Les groupes consultatifs publics participent aux études du lac Champlain et de la rivière Souris

16 février 2018

Par Randi Morry, CMI

 

 

La Commission mixte internationale (CMI) encourage la participation et la sensibilisation du grand public à ses études scientifiques entre autres par l’entremise des groupes consultatifs publics, auxquels on réfère aussi par le terme « GCP ».

Qu’ils soient actifs ou retraités, les membres des GCP représentent des domaines comme le milieu universitaire, le gouvernement, les organismes à but non lucratif et les organisations scientifiques, et tirent parti de leurs connaissances, de leurs contacts et de leur expérience dans chacune de leurs communautés d’intérêt pour donner des conseils à un groupe d’étude.

Dans la plupart des cas, la CMI met sur pied un groupe d’étude lorsque, suite à une demande officielle des gouvernements des États-Unis et du Canada, elle doit conseiller ces derniers sur la quantité, le débit ou la qualité de l’eau dans l’un des 15 bassins transfrontaliers qui bordent la frontière canado-américaine. La Commission est également responsable de nommer les membres des GCP.

Les GCP sont généralement composés d’un nombre égal de membres des États-Unis et du Canada, et leurs coprésidents viennent de chacun des deux pays.

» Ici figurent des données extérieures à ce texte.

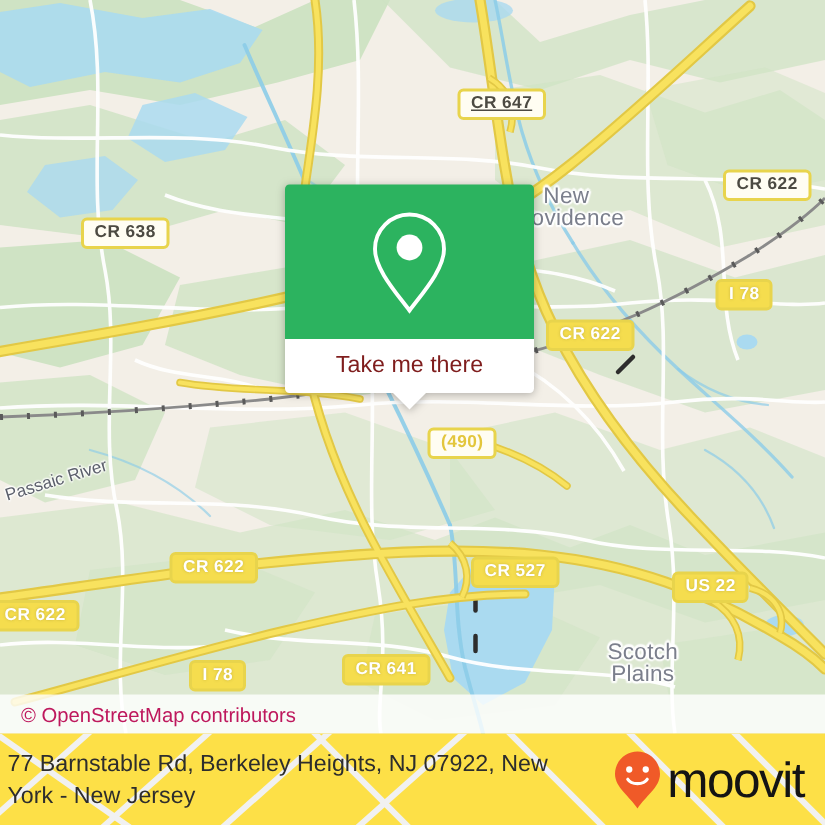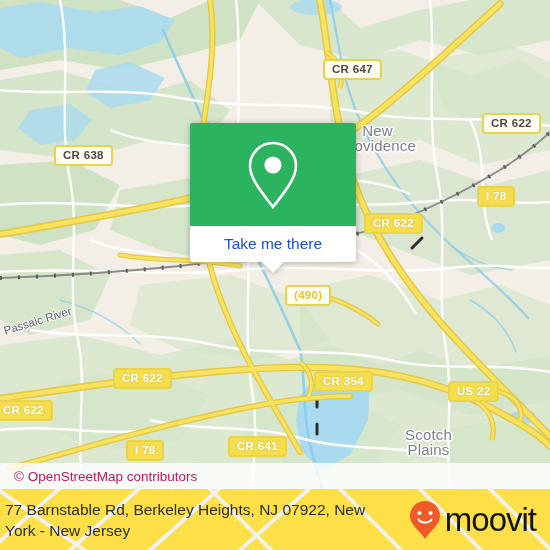--- a/index.html
+++ b/index.html
@@ -230,7 +230,7 @@
 Plains</div>
     <div class="river-label" style="left:4px;top:325px;">Passaic River</div>
 
-    <div class="shield white" style="left:323px;top:59px;">CR 647</div>
+    <div class="shield white" style="left:305px;top:59px;text-decoration:underline;">CR 647</div>
     <div class="shield white" style="left:482px;top:113px;">CR 622</div>
     <div class="shield white" style="left:54px;top:145px;">CR 638</div>
     <div class="shield solid" style="left:477px;top:186px;">I 78</div>

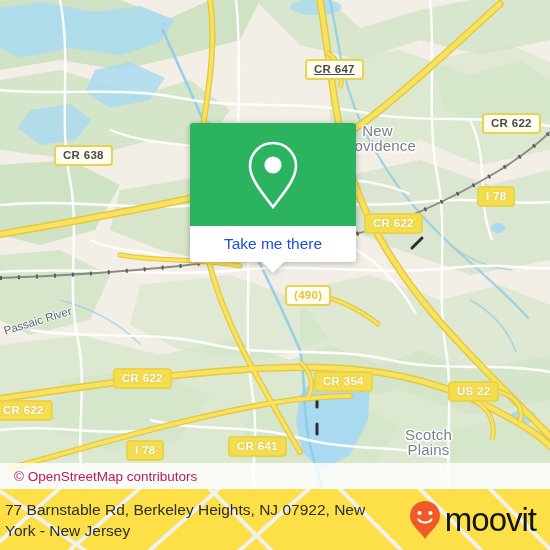--- a/index.html
+++ b/index.html
@@ -76,7 +76,7 @@
   #popup-body{
     background:#fff;height:36px;border-radius:0 0 3px 3px;
     display:flex;align-items:center;justify-content:center;
-    font-size:15.5px;color:#1d4ed8;
+    font-size:15.5px;color:#7f1d1d;
   }
   #popup-tail{
     position:absolute;left:50%;top:139px;margin-left:-11px;

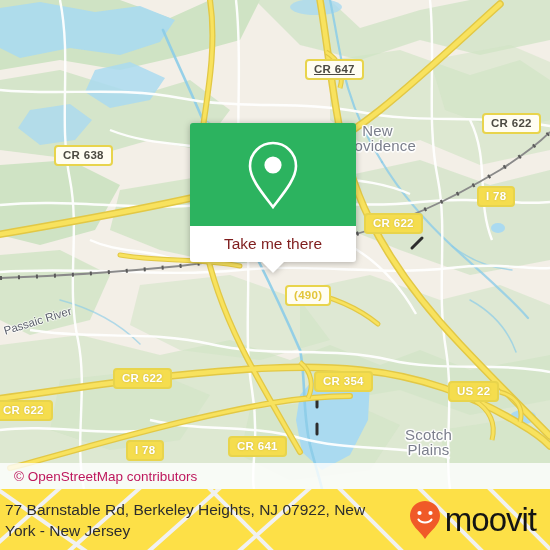--- a/index.html
+++ b/index.html
@@ -237,7 +237,7 @@
     <div class="shield solid" style="left:364px;top:213px;">CR 622</div>
     <div class="shield ghost" style="left:285px;top:285px;">(490)</div>
     <div class="shield solid" style="left:113px;top:368px;">CR 622</div>
-    <div class="shield solid" style="left:314px;top:371px;">CR 354</div>
+    <div class="shield solid" style="left:314px;top:371px;">CR 527</div>
     <div class="shield solid" style="left:448px;top:381px;">US 22</div>
     <div class="shield solid" style="left:-6px;top:400px;">CR 622</div>
     <div class="shield solid" style="left:126px;top:440px;">I 78</div>

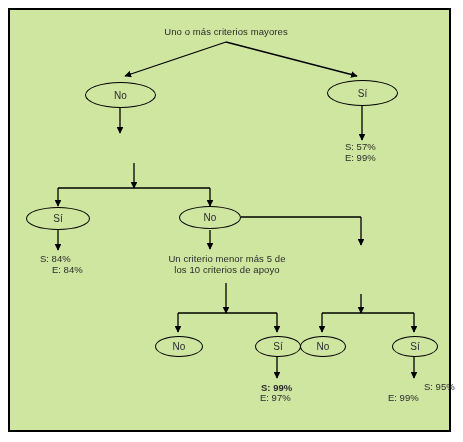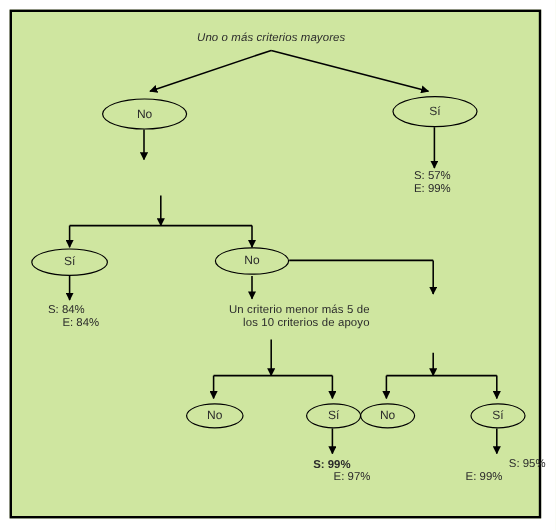--- a/index.html
+++ b/index.html
@@ -113,7 +113,7 @@
     </g>
   </svg>
 
-  <div class="label" style="left:146px; top:26px; width:160px;font-style:italic;">Uno o más criterios mayores</div>
+  <div class="label" style="left:146px; top:26px; width:160px;">Uno o más criterios mayores</div>
 
   <div class="node" style="left:85px; top:82px; width:71px; height:26px;">No</div>
   <div class="node" style="left:327px; top:80px; width:71px; height:26px;">Sí</div>

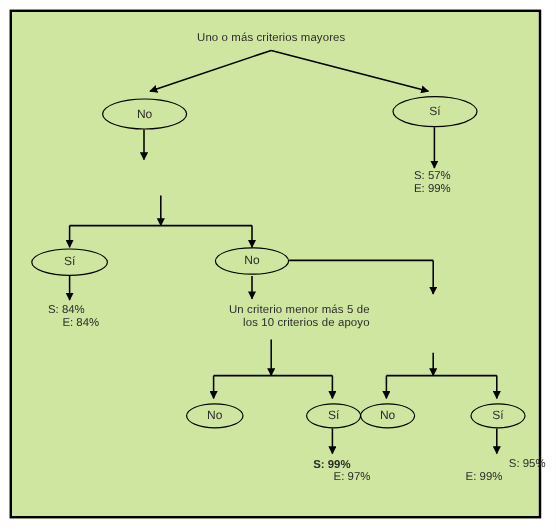--- a/index.html
+++ b/index.html
@@ -128,7 +128,7 @@
   <div class="outcome" style="left:40px; top:253px;">S: 84%</div>
   <div class="outcome" style="left:52px; top:264px;">E: 84%</div>
 
-  <div class="label" style="left:146px; top:253px; width:162px;text-align:right;">Un criterio menor más 5 de
+  <div class="label" style="left:146px; top:253px; width:162px;">Un criterio menor más 5 de
 los 10 criterios de apoyo</div>
 
 

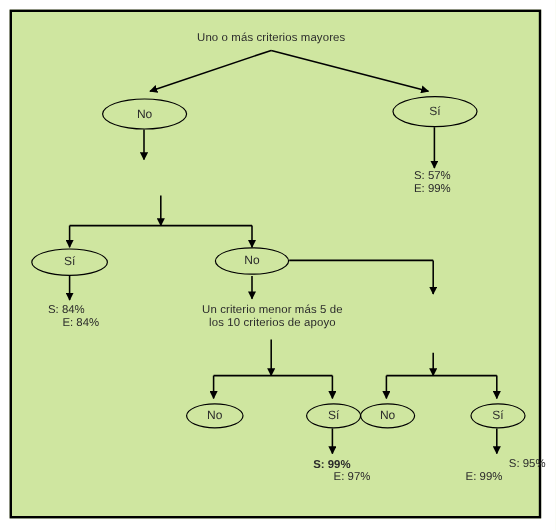--- a/index.html
+++ b/index.html
@@ -138,7 +138,7 @@
   <div class="node" style="left:392px; top:336px; width:46px; height:21px;">Sí</div>
 
   <div class="outcome" style="left:261px; top:382px;font-weight:bold;">S: 99%</div>
-  <div class="outcome" style="left:278px; top:392px;">E: 97%</div>
+  <div class="outcome" style="left:260px; top:392px;">E: 97%</div>
 
   <div class="outcome" style="left:388px; top:381px;margin-left:36px;">S: 95%</div>
   <div class="outcome" style="left:388px; top:392px;">E: 99%</div>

Des membres du public émettent des commentaires lors d’une réunion du Groupe d’étude du lac Champlain et de la rivière Richelieu tenue en juillet 2017, qui visait à recueillir des commentaires sur un plan de travail préliminaire. Mention de source : dossiers de la CMI
Des membres du public émettent des commentaires lors d’une réunion du Groupe d’étude du lac Champlain et de la rivière Richelieu tenue en
juillet 2017, qui visait à recueillir des commentaires sur un plan de travail préliminaire. Mention de source : dossiers de la CMI

Présentation de deux GCP

La CMI réalise actuellement deux études comportant des GCP actifs. Le Groupe d’étude international du lac Champlain et de la rivière Richelieu a un GCP, qui pour le moment compte 11 membres, et a quelques sièges à pourvoir. Le groupe a tenu sa première réunion en décembre 2017 et participera à chaque étape d’une étude quinquennale de 11,3 millions de dollars canadiens (9 millions de dollars américains) sur les mesures d’atténuation des inondations et les approches en matière de prévision des crues et de préparation aux inondations.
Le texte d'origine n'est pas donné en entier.